◆ **TASK REQUIREMENTS**: Copy out all lines from the entries below in which "spacing" occurs.

Web interface edit records
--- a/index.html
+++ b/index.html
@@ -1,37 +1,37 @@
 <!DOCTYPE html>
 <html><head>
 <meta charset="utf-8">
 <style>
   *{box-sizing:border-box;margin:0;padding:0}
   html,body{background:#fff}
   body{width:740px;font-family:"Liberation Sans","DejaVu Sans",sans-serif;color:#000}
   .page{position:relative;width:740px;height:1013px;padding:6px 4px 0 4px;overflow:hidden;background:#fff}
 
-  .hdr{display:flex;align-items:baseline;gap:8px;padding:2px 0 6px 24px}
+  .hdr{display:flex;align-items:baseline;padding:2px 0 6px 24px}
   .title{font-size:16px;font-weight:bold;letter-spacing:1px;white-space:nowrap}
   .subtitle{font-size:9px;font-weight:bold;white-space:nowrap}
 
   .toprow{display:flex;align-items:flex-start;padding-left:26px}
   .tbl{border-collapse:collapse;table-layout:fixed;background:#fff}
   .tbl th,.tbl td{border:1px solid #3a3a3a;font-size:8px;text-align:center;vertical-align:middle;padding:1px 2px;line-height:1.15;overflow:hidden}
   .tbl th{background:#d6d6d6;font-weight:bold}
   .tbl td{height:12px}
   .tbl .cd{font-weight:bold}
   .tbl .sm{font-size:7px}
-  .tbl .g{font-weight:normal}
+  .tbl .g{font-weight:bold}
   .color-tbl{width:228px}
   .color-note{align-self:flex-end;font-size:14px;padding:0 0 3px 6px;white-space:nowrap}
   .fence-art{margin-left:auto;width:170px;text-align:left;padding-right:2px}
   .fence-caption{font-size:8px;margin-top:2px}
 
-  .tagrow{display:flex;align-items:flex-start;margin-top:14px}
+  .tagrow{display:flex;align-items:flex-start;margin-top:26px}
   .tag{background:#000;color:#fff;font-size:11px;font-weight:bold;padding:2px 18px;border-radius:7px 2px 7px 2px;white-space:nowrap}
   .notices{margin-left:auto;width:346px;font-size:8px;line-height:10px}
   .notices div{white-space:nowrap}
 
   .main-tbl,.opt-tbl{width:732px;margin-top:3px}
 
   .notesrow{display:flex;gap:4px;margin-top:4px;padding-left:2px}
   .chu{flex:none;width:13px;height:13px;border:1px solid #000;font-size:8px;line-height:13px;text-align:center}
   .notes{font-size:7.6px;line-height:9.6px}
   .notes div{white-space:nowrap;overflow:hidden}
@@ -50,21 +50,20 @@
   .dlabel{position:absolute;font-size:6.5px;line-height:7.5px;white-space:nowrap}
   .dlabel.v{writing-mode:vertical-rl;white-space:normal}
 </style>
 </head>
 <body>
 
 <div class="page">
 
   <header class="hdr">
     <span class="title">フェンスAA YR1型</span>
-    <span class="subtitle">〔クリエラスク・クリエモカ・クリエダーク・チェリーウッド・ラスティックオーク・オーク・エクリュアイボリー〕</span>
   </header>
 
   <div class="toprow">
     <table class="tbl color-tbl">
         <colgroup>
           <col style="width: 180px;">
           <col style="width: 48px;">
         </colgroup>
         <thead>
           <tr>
...
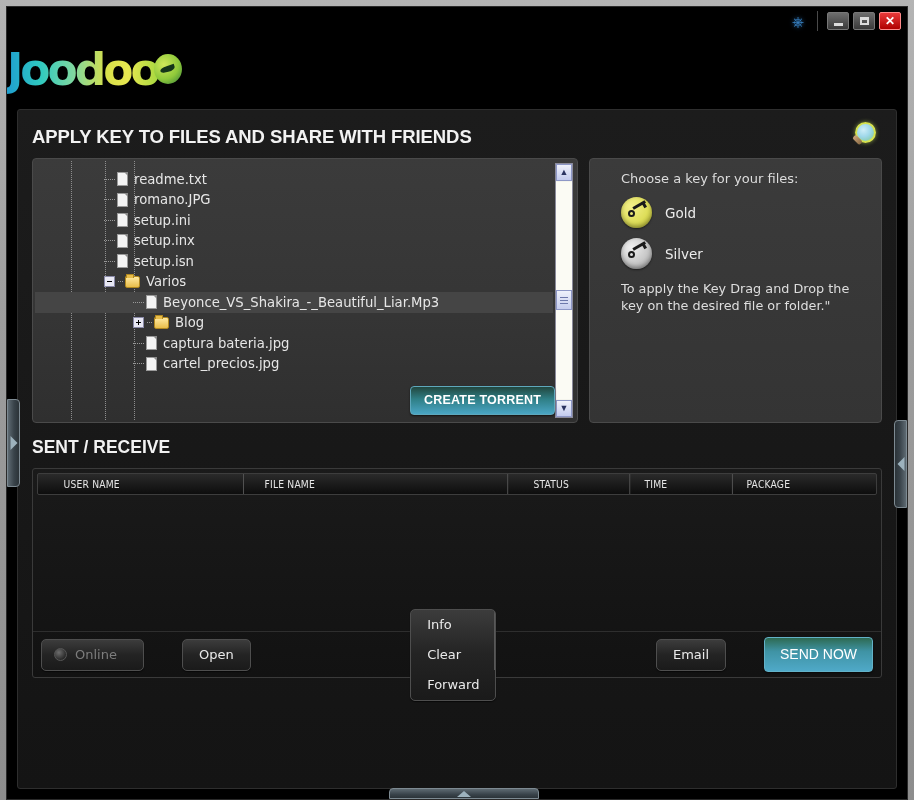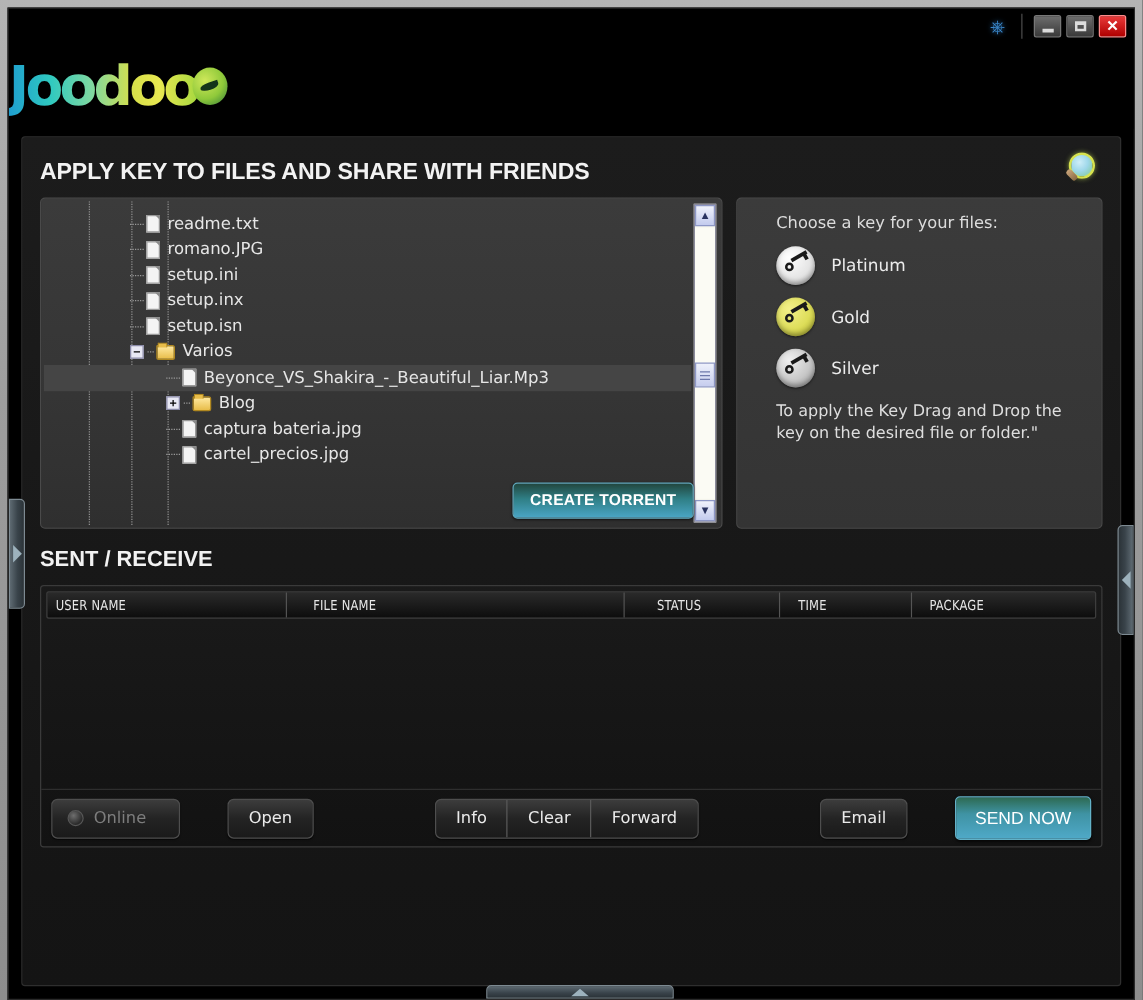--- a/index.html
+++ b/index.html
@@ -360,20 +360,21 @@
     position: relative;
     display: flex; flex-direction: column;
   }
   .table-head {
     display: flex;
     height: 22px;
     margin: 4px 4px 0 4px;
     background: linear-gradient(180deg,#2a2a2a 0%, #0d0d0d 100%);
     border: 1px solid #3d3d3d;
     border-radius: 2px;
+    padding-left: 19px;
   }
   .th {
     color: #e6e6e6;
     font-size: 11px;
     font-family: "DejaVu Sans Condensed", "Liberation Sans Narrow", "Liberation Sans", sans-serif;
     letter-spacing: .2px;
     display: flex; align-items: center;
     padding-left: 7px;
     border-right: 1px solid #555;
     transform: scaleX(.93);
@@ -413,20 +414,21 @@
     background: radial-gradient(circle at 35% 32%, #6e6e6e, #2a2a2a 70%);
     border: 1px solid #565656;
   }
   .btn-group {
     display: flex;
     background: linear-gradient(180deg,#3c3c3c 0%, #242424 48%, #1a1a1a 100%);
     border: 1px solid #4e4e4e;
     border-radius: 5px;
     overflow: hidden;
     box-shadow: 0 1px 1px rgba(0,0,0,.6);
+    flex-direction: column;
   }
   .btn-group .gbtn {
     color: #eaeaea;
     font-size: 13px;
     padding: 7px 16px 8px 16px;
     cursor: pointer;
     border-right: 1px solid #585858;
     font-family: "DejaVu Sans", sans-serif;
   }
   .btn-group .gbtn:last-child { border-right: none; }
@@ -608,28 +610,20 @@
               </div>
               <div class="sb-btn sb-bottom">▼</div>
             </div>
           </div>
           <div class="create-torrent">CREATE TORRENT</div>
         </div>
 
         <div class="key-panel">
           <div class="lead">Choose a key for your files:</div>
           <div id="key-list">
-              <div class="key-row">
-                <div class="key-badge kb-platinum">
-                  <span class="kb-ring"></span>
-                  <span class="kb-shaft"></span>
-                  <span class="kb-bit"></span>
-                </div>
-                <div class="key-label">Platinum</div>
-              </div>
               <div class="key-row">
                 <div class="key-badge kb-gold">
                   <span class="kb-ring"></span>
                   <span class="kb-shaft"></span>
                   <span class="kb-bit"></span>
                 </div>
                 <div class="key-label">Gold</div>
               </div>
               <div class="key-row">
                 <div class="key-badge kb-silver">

◆ **SOLUTION TO THE PROBLEM**:
   .title{font-size:16px;font-weight:bold;letter-spacing:1px;white-space:nowrap}
     letter-spacing: .2px;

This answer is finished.